Grand AngleLe 19 septembre à la Cité de la musique, l’Ensemble intercontemporain lancera sa nouvelle saison avec City Life de Steve Reich. Créé en 1995 par l’EIC, ce chef-d’œuvre du compositeur américain s’inspire du tumulte sonore de New York, mêlant instruments traditionnels et sons urbains préenregistrés – klaxons, alarmes, voix et bruits de la ville – pour une partition rythmique et immersive. Comme le souligne Antoine Cazé, universitaire français spécialiste de la littérature américaine moderne et contemporaine, dans cet article paru en 2010 dans la revue e-Rea (Revue électronique d’études sur le monde anglophone), Steve Reich ne se contente pas d’illustrer la ville, mais intègre ses sons au cœur même de l’orchestre, brouillant la frontière entre musique et réalité urbaine, donnant ainsi naissance à une véritable chronique sonore de la vie citadine.

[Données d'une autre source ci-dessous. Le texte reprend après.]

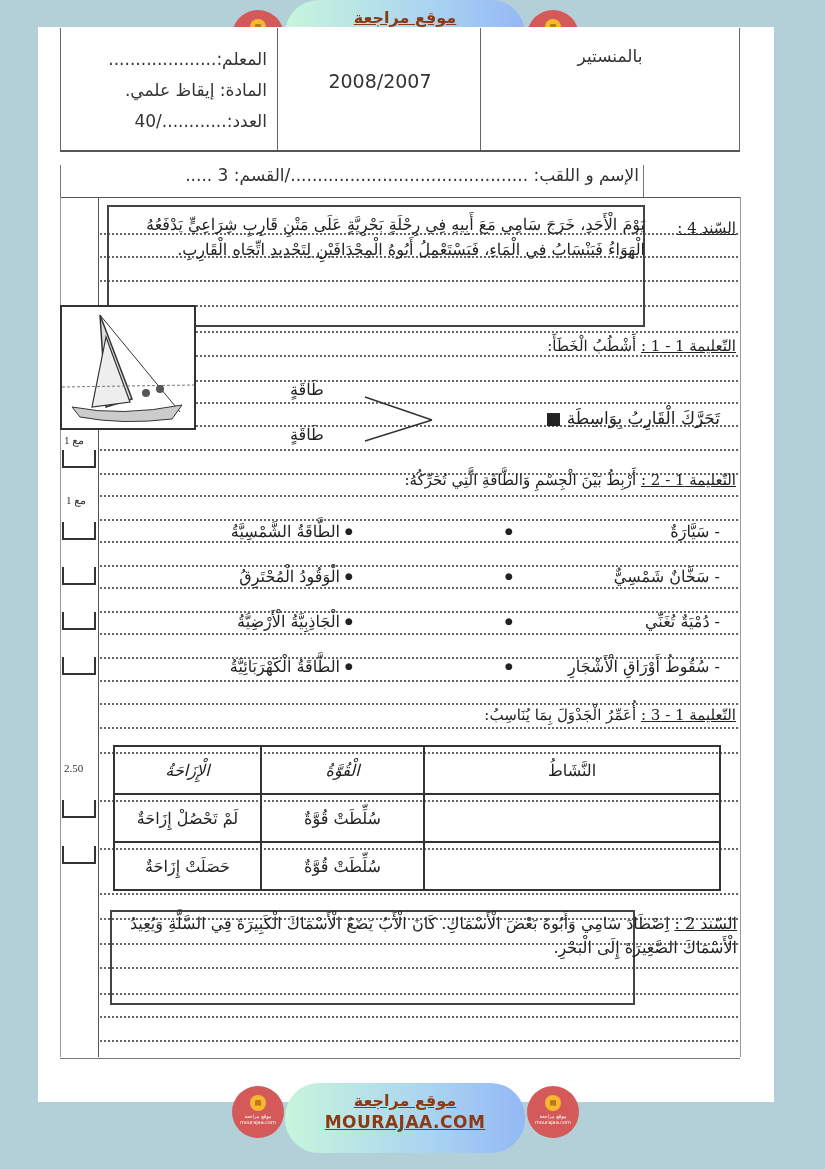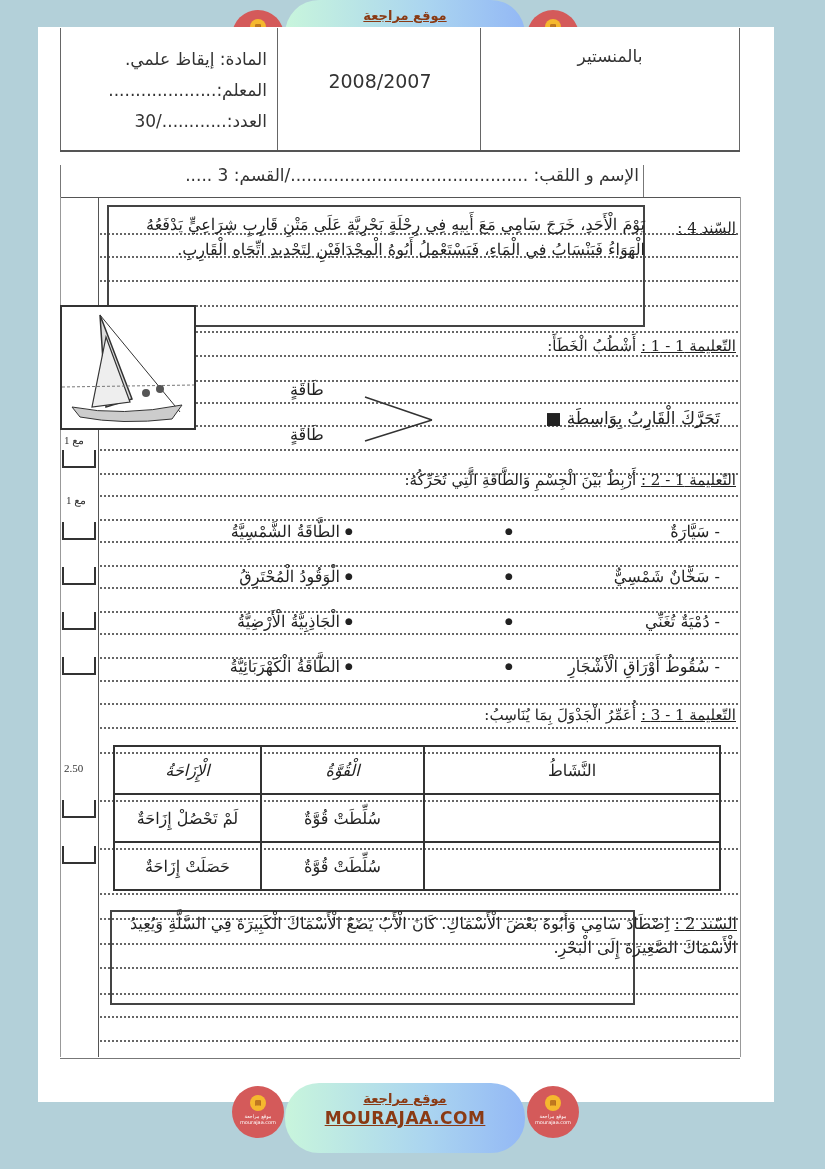--- a/index.html
+++ b/index.html
@@ -68,7 +68,7 @@
     background: linear-gradient(90deg, #c8f5dc 0%, #aad4f0 60%, #93b8f5 100%);
     text-align: center; color: #8a3a14; font-weight: bold;
   }
-  .badge .ar { font-size: 13px; text-decoration: underline; margin-top: 8px; direction: rtl; font-family: "DejaVu Sans", sans-serif; }
+  .badge .ar { font-size: 16px; text-decoration: underline; margin-top: 8px; direction: rtl; font-family: "DejaVu Sans", sans-serif; }
   .badge .en { font-size: 17px; text-decoration: underline; margin-top: 2px; font-family: "DejaVu Sans", sans-serif; letter-spacing: 0.5px; }
   .logo-circle {
     position: absolute; width: 52px; height: 52px; border-radius: 50%;

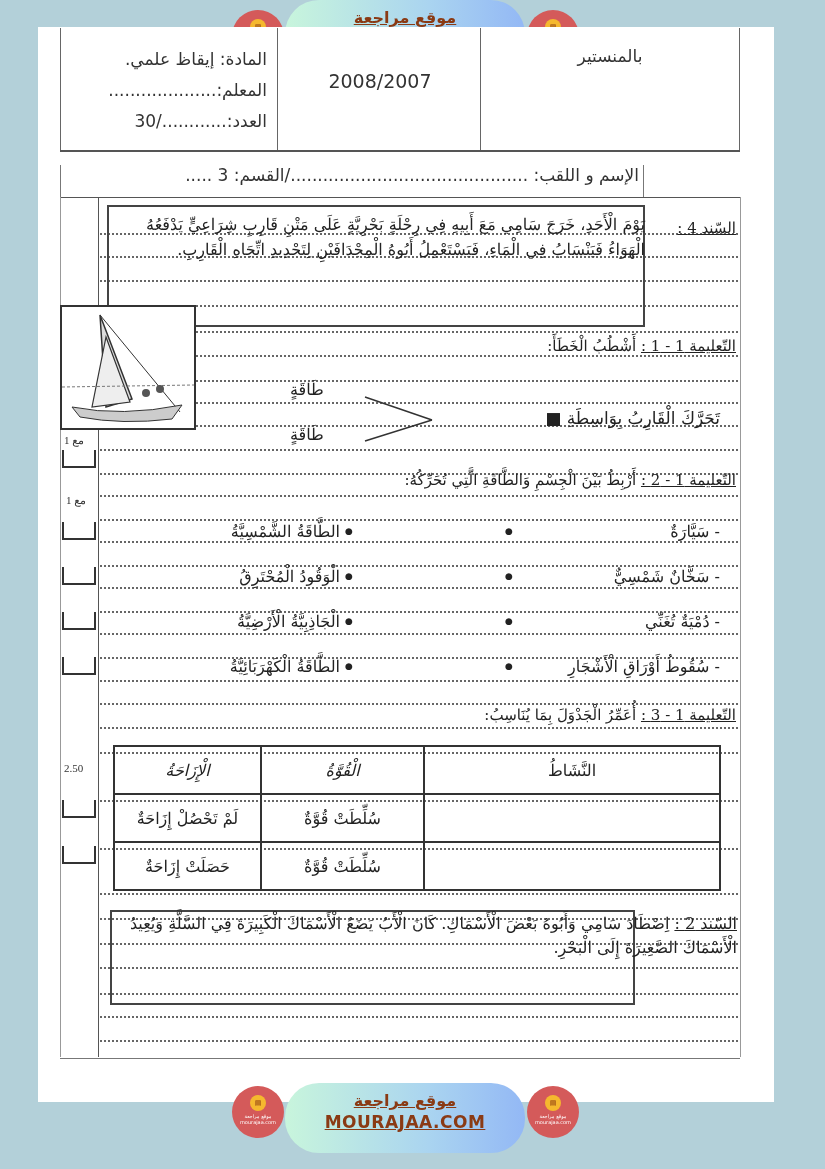--- a/index.html
+++ b/index.html
@@ -104,8 +104,8 @@
 
 <div class="hdr">
   <div class="hdr-left">
+    <div>المعلم:....................</div>
     <div>المادة: إيقاظ علمي.</div>
-    <div>المعلم:....................</div>
     <div>العدد:............/30</div>
   </div>
   <div class="hdr-mid">2008/2007</div>

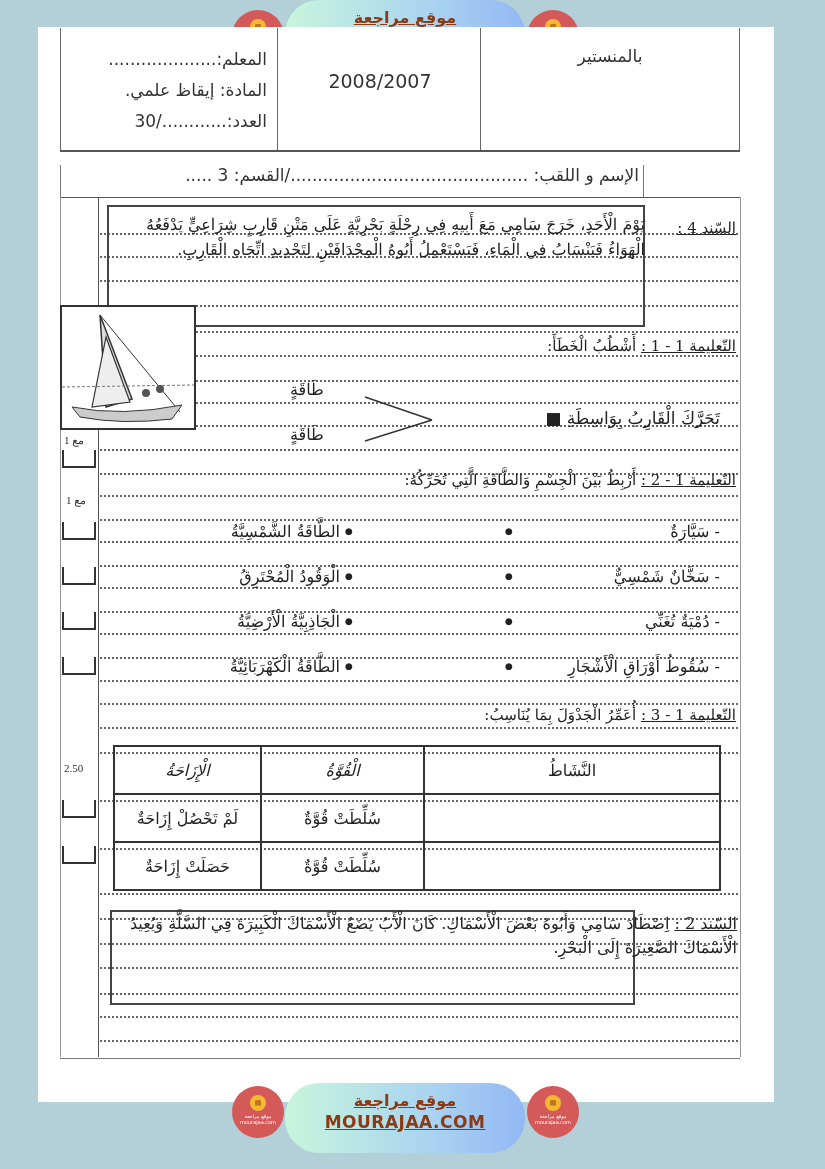--- a/index.html
+++ b/index.html
@@ -106,7 +106,7 @@
   <div class="hdr-left">
     <div>المعلم:....................</div>
     <div>المادة: إيقاظ علمي.</div>
-    <div>العدد:............/30</div>
+    <div>العدد:............/40</div>
   </div>
   <div class="hdr-mid">2008/2007</div>
   <div class="hdr-right">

Depuis l’origine, la musique du compositeur américain Steve Reich est intimement liée à l’expérience urbaine. S’il n’est certes pas le seul musicien récent à avoir tenté de capter les différentes dimensions sonores de la ville pour les rendre par le timbre des instruments classiques, Reich se distingue toutefois de la plupart des compositeurs du XXe siècle par une démarche qui, en dépit des apparences, n’est absolument pas illustrative ni anecdotique. Sans refuser d’intégrer un grand nombre de bruits de la ville dans ses œuvres, et même en se les appropriant avec une précision et une intimité jamais atteintes avant lui, Reich n’emploie en rien la ville comme prétexte sonore à l’évocation d’une couleur locale, selon une esthétique de l’exotisme qui relèverait somme toute d’une idéologie conservatrice, voire rétrograde. […]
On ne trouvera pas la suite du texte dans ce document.